480... basically that's what I'm doing.... I virtually don't have any grounded circuits... basically it's a shorter run to the main then to the garage which has the only grounded recep running off a sub panel. Actually, sometimes I do run to the sub panel when it's shorter/more convenient.

Thank ya

Peter


----------



## TAHomeRepairs (Jun 18, 2012)

Safety disclaimer......do not try this at home... But hypothetically you might be able to"rig" something up with a light up three prong receptacle tester, an extra receptacle, and a couple of jumper wires. The lights on the tester should tell you which way is which. Just sayin there may be another way....


----------



## tjbnwi (Feb 24, 2009)

Try a voltage tick, if there is enough separation between the two conductors, you should be able to isolate the hot leg.

Tom


----------



## 480sparky (Feb 1, 2009)

tjbnwi said:


> Try a voltage tick, if there is enough separation between the two conductors, you should be able to isolate the hot leg.
> 
> Tom


Many times, the neutral is switched in old wiring. A Dummy Stick will light up on an ungrounded neutral.


----------



## iggy (Mar 3, 2013)

We used LED testers


----------



## MTN REMODEL LLC (Sep 3, 2010)

iggy said:


> We used LED testers


Everyone thank you...

But Iggy.... I guess I'm not sure what you mean by an LED tester. Is there a model# maker for one that identifies "hot/neutral or "polarity" for lack of better word" on AC.

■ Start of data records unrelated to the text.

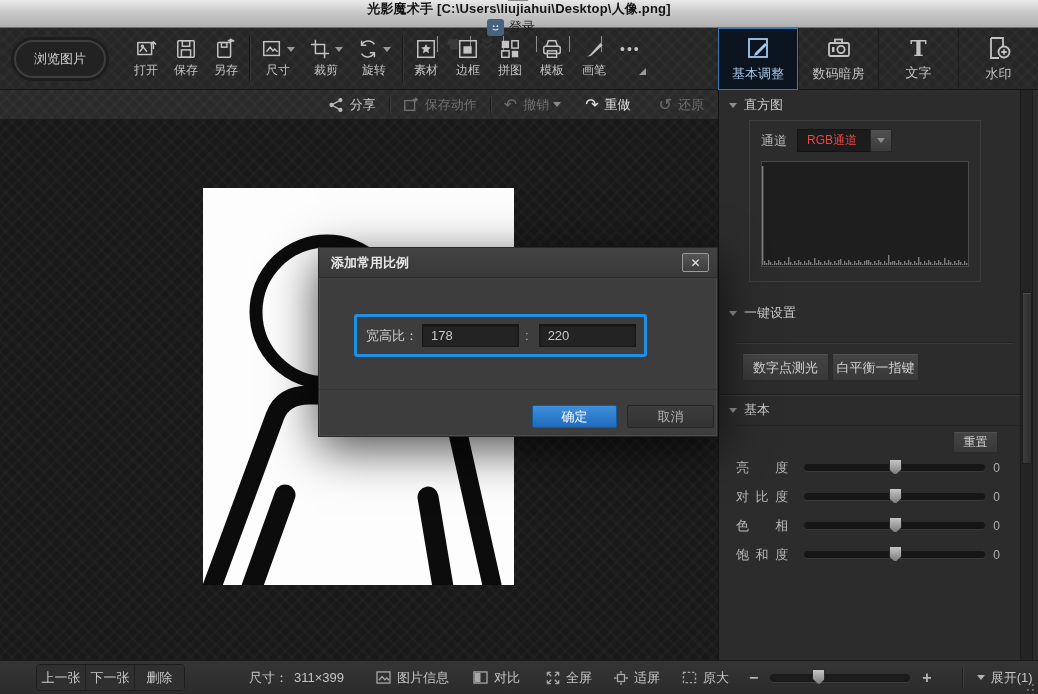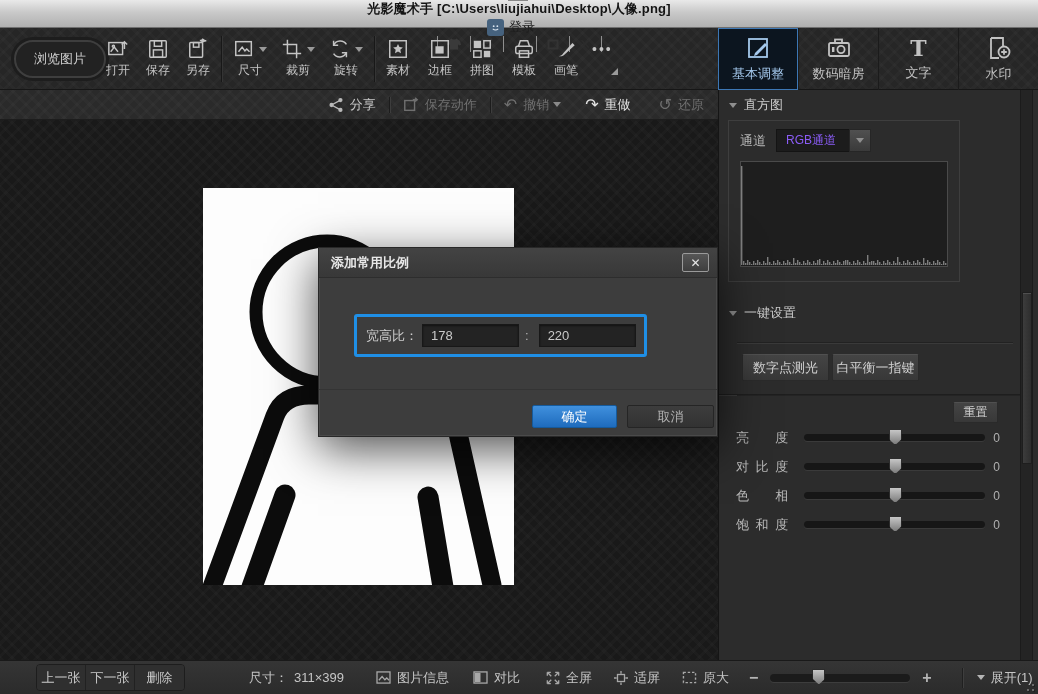"打开" div.tool { align-items: none -> flex-end; margin-left: none -> 28px }
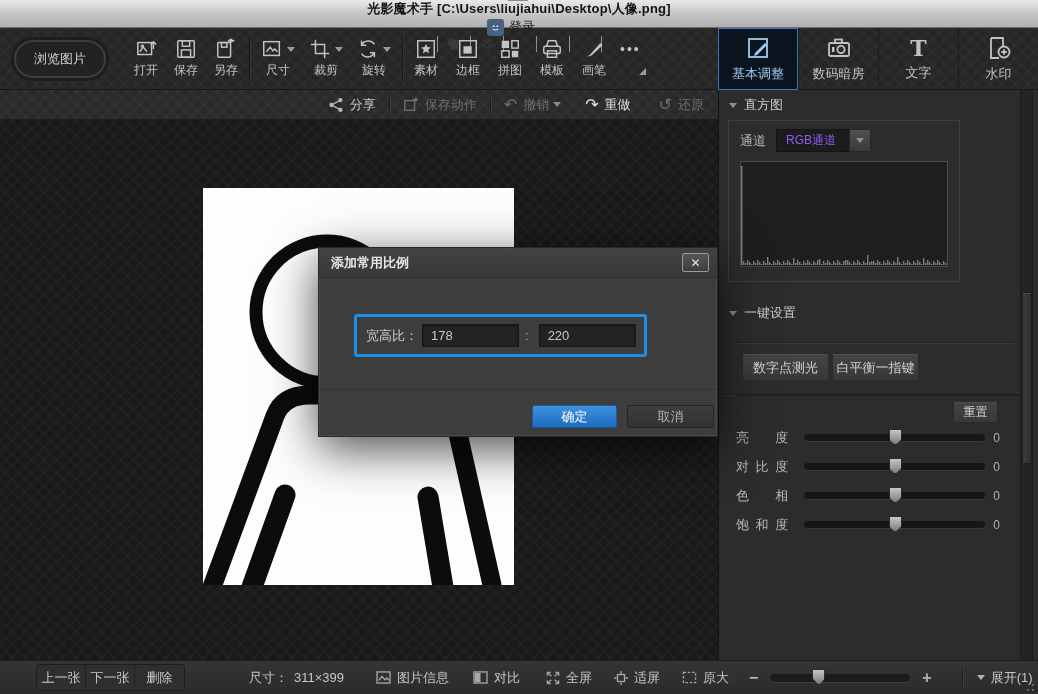"通道" .hist-box { margin-left: 9px -> 30px }
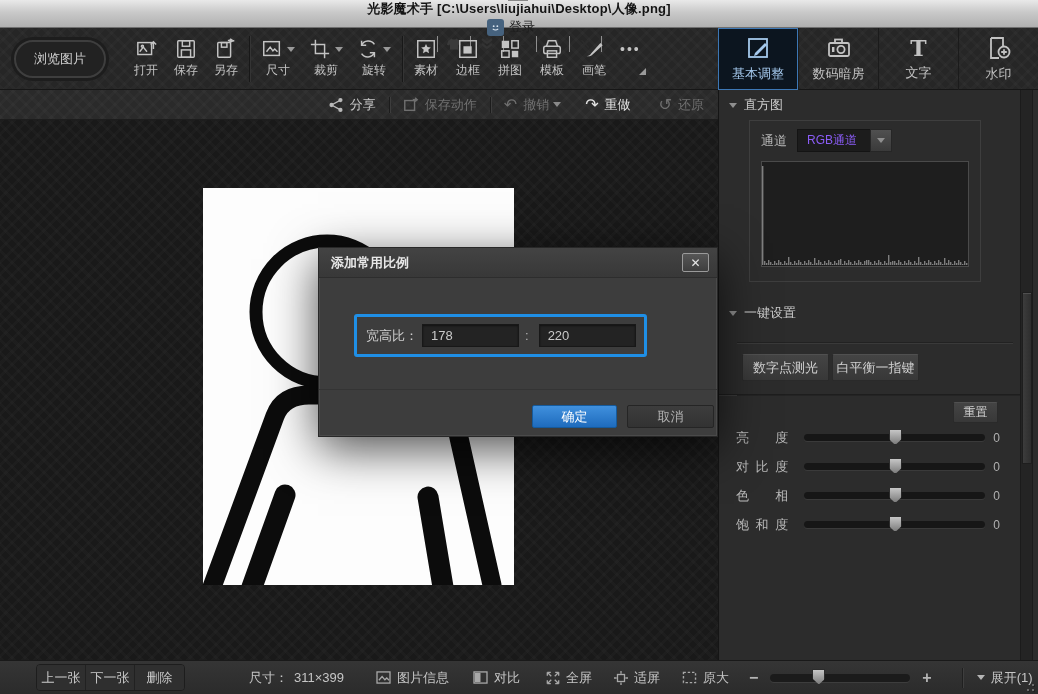"RGB通道" .ch-dd { color: #8b5cf6 -> #ef4444 }
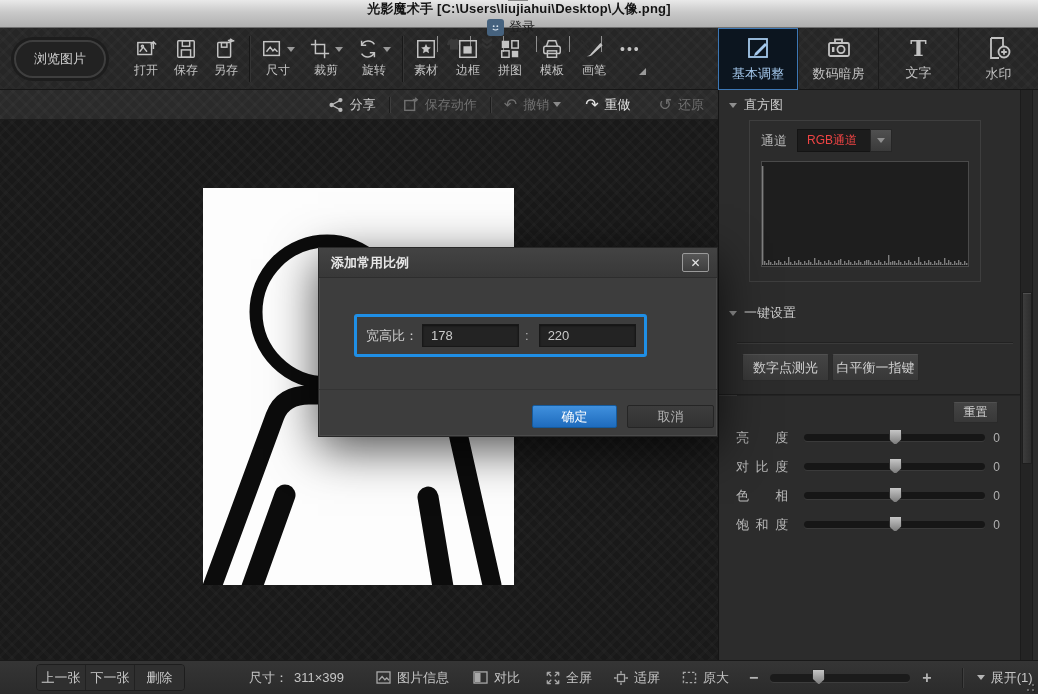"基本" div.sec-h { html: none -> <div> <span></span> <span>基本</span> </div> }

I just use a multi-meter... don't really like/confident in a dummy stick except in some instances.... but maybe fluke has a more sophisticated LED (and more expensive I'm sure),

Thanks for your advice.

Peter


----------



## DemRem (Apr 21, 2012)

I have a greenlee voltage tester that has been really good...not over sensitive and it reliably picks up a hot wire. I've used it a lot and hardly ever gotten a bad reading (the few times I did it beeped on a wire that was not hot but it has never failed to beep on a wire that was hot)


----------



## TAHomeRepairs (Jun 18, 2012)

DemRem said:


> I have a greenlee voltage tester that has been really good...not over sensitive and it reliably picks up a hot wire. I've used it a lot and hardly ever gotten a bad reading (the few times I did it beeped on a wire that was not hot but it has never failed to beep on a wire that was hot)


Yup,I forgot about the ole beep tester.


----------



## Cole82 (Nov 22, 2008)

If you are talking about receptacles why not just use an outlet tester. Then you will know what side is what.


----------



## MTN REMODEL LLC (Sep 3, 2010)

Cole82 said:


> If you are talking about receptacles why not just use an outlet tester. Then you will know what side is what.


This question of the OP (me) concerns 2wire no/ground systems... but thanks...I've got plenty of them


----------



## Cole82 (Nov 22, 2008)

MTN REMODEL LLC said:


> This question of the OP (me) concerns 2wire no/ground systems... but thanks...I've got plenty of them


If you remove the ground prong and plug it in. They show you if the polarity is reversed .:thumbsup: Identifying hot side takes 2 seconds.

Cole


----------



## MTN REMODEL LLC (Sep 3, 2010)

DemRem said:


> I have a greenlee voltage tester that has been really good...not over sensitive and it reliably picks up a hot wire. I've used it a lot and hardly ever gotten a bad reading (the few times I did it beeped on a wire that was not hot but it has never failed to beep on a wire that was hot)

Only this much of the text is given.